CRESCIUTA NEGLI ANNI dell’egemonia culturale e politica del «centro-destra» guidato da Silvio Berlusconi, della cui prolungata affermazione si è giovata sia sul piano dei ripetuti tentativi di legittimazione storica che nello «sdoganamento» di un armamentario propagandistico aggressivo – dal revisionismo pop sul Ventennio mussoliniano fino all’imprenditorialità politica della xenofobia e del risentimento -, l’ultima stagione dell’estrema destra italiana si è in gran parte sviluppata all’ombra del «berlusconismo». Di cui ha finito per costituire, nella prospettiva di una «destra plurale» che è riuscita a trasformare le proprie apparenti contraddizioni nelle diverse facce di una medesima proposta di società, una sorta di avanguardia giovanile e sociale. Uno scenario già emerso nel recente passato, ma cui la crisi economica da un lato e la ritrovata unità della destra politica dall’altro, offrono una rinnovata attualità.
Nel caso specifico di Casa Pound, si è perso il conto della partecipazione di esponenti governativi della coalizione berlusconiana – seguiti a dire il vero fino ad oggi anche da diversi nomi della sinistra e del giornalismo indipendente – che hanno varcato il portone del palazzo di via Napoleone III, occupato dal 2003, per partecipare alle iniziative dei «fascisti del terzo millennio».
SUL PIANO PIÙ SQUISITAMENTE politico, nel 2005 gli ideatori dello «squadrismo mediatico» sostennero, al pari di tutto il centrodestra, la Lista Storace alle regionali del Lazio e in seguito entrarono a far parte del Movimento Sociale Fiamma Tricolore che nel 2006 appoggiava Berlusconi. Con il passare del tempo è però con la Lega, dopo la virata sovranista e filo Le Pen di Matteo Salvini, che Casa Pound stringerà una salda per quanto effimera alleanza. Nel 2014 i neofascisti sostengono la campagna elettorale europea, risultata vincente, del leghista Mario Borghezio. L’anno successivo, il numero 2 di Cpi, Simone Di Stefano, è sul palco di piazza del Popolo a Roma insieme a Salvini e Meloni al termine della manifestazione dei sovranisti contro Renzi e parla della nascita «di un nuovo fronte politico». «Condividiamo ogni singola parola del progetto di Salvini – presentato come l’unico vero leader della destra – e in particolare i tre capisaldi: no euro; stop immigrazione; prima gli italiani», dichiara Di Stefano.
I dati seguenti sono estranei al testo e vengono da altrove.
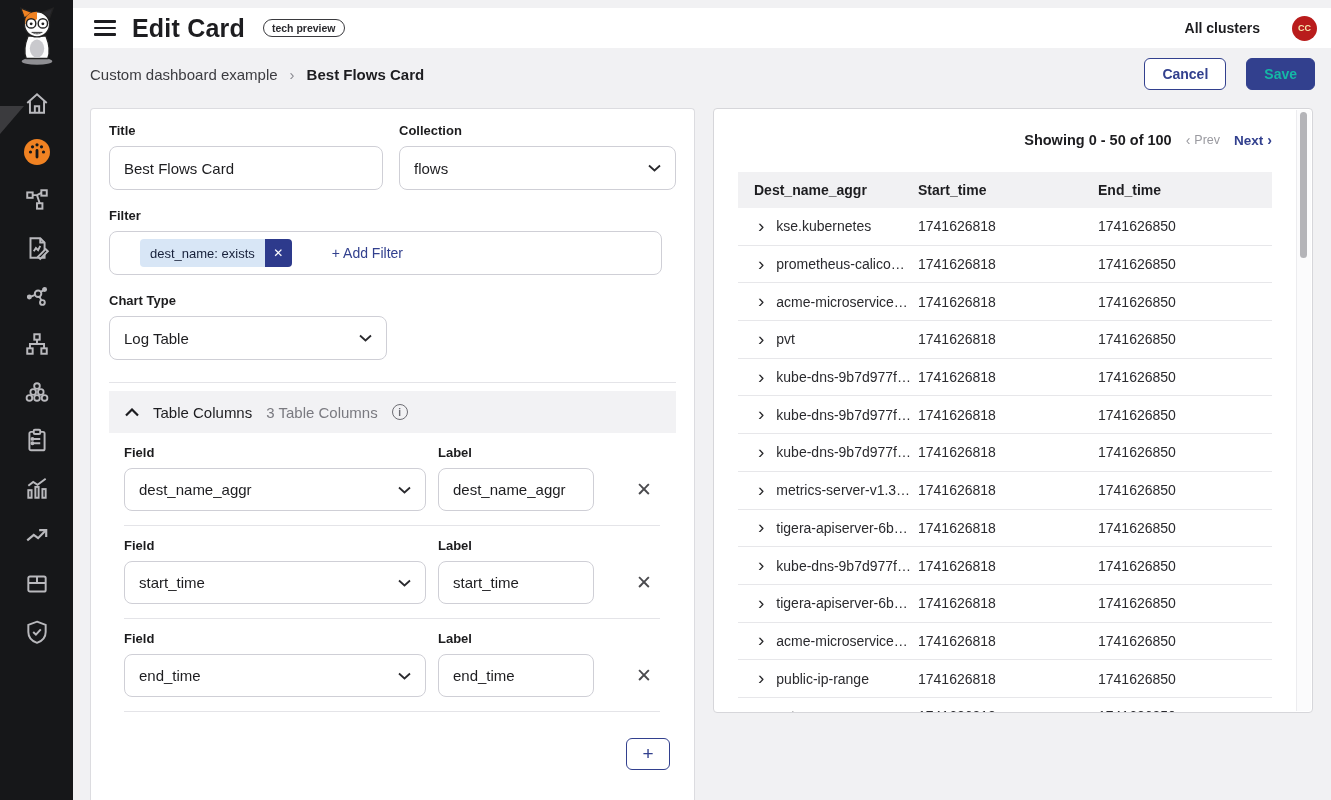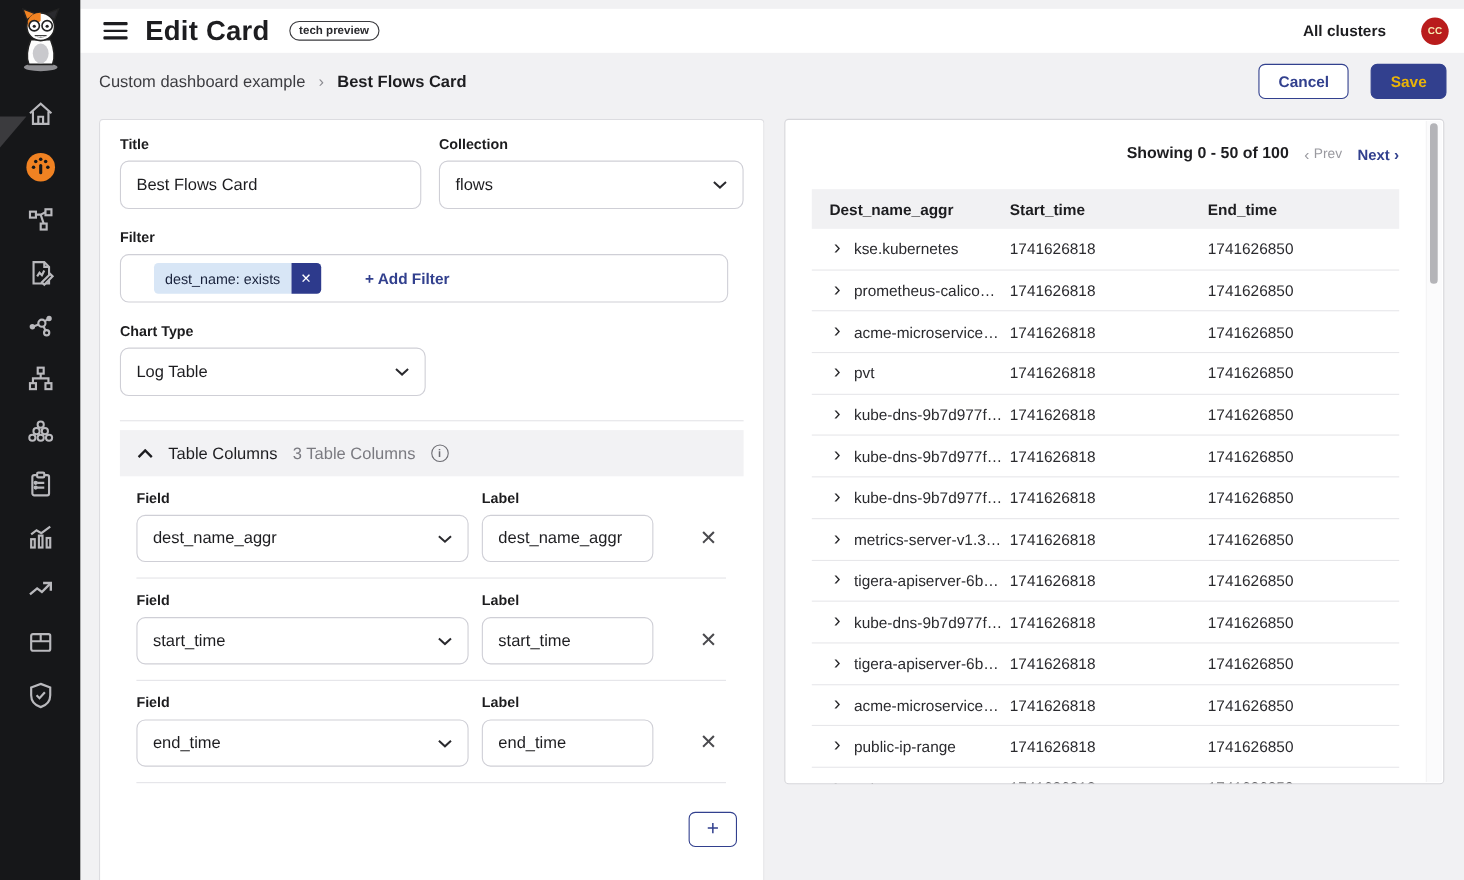--- a/index.html
+++ b/index.html
@@ -32,7 +32,7 @@
   .crumb-actions { margin-left:auto; display:flex; gap:20px; }
   .btn { font-family:inherit; font-size:14px; font-weight:600; border-radius:6px; padding:7px 17px; cursor:pointer; }
   .btn-cancel { background:#fff; border:1.5px solid #32408e; color:#32408e; }
-  .btn-save { background:#32408e; border:1.5px solid #32408e; color:#eab308; }
+  .btn-save { background:#32408e; border:1.5px solid #32408e; color:#14b8a6; }
 
   
   .form-card { position:absolute; left:90px; top:108px; width:605px; height:692px; background:#fff; border:1px solid #dcdce0; border-bottom:none; border-radius:4px 4px 0 0; padding:14px 18px 0 18px; overflow:hidden; }

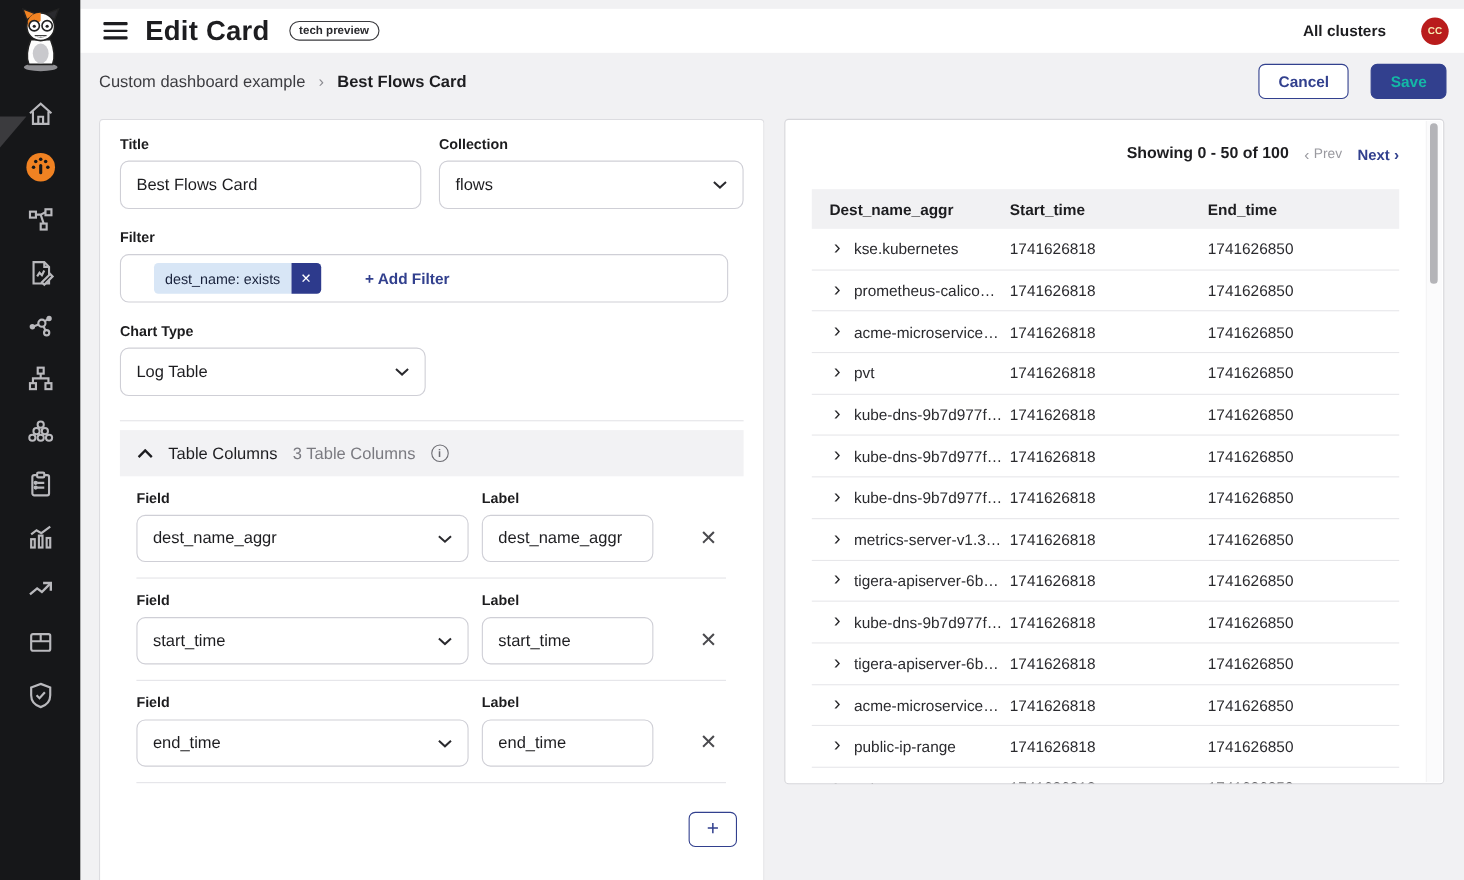--- a/index.html
+++ b/index.html
@@ -47,7 +47,7 @@
   .chip { display:flex; align-items:stretch; height:28px; margin-left:6px; cursor:default; }
   .chip-text { background:#d8e6f6; color:#17203a; font-size:13px; display:flex; align-items:center; padding:0 10px; border-radius:4px 0 0 4px; }
   .chip-x { width:27px; background:#2d3a8c; color:#fff; font-size:12px; display:flex; align-items:center; justify-content:center; border-radius:0 4px 4px 0; cursor:pointer; }
-  .add-filter { color:#32408e; font-size:14px; font-weight:700; margin-left:40px; cursor:pointer; }
+  .add-filter { color:#32408e; font-size:14px; font-weight:400; margin-left:40px; cursor:pointer; }
   .hr { border:none; border-top:1px solid #e4e4e8; margin:22px 0 0 0; }
 
   .tc-bar { margin-top:8px; height:42px; background:#f2f2f4; display:flex; align-items:center; padding:0 16px; gap:14px; }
OGGI, DOPO LO STRAPPO intervenuto in seguito con la Lega, lo stesso esponente di Cpi, in occasione della chiusura della campagna elettorale ad Acilia, ha attaccato Salvini chiedendosi «gli avete visto mai un tricolore in mano? No, perché la Lega è rimasta quella di un tempo…». Questo, malgrado i leghisti si siano in realtà spinti sempre più in là in direzione dell’estrema destra – tra l’altro eleggendo nel Municipio 8 di Milano Stefano Pavesi, del gruppo di Lealtà e Azione, nato come emanazione dei neonazisti Hammerskin.
Perciò, al di là delle querelle sulle bandiere, anche se non è ancora e forse non sarà mai la base per una coalizione elettorale, perlomeno in modo esplicito, è possibile che quel «prima gli italiani» sia già uno stendardo sufficientemente solido, e comune, per far confluire dalla stessa parte consensi raccolti in modo diverso. A cominciare da Ostia.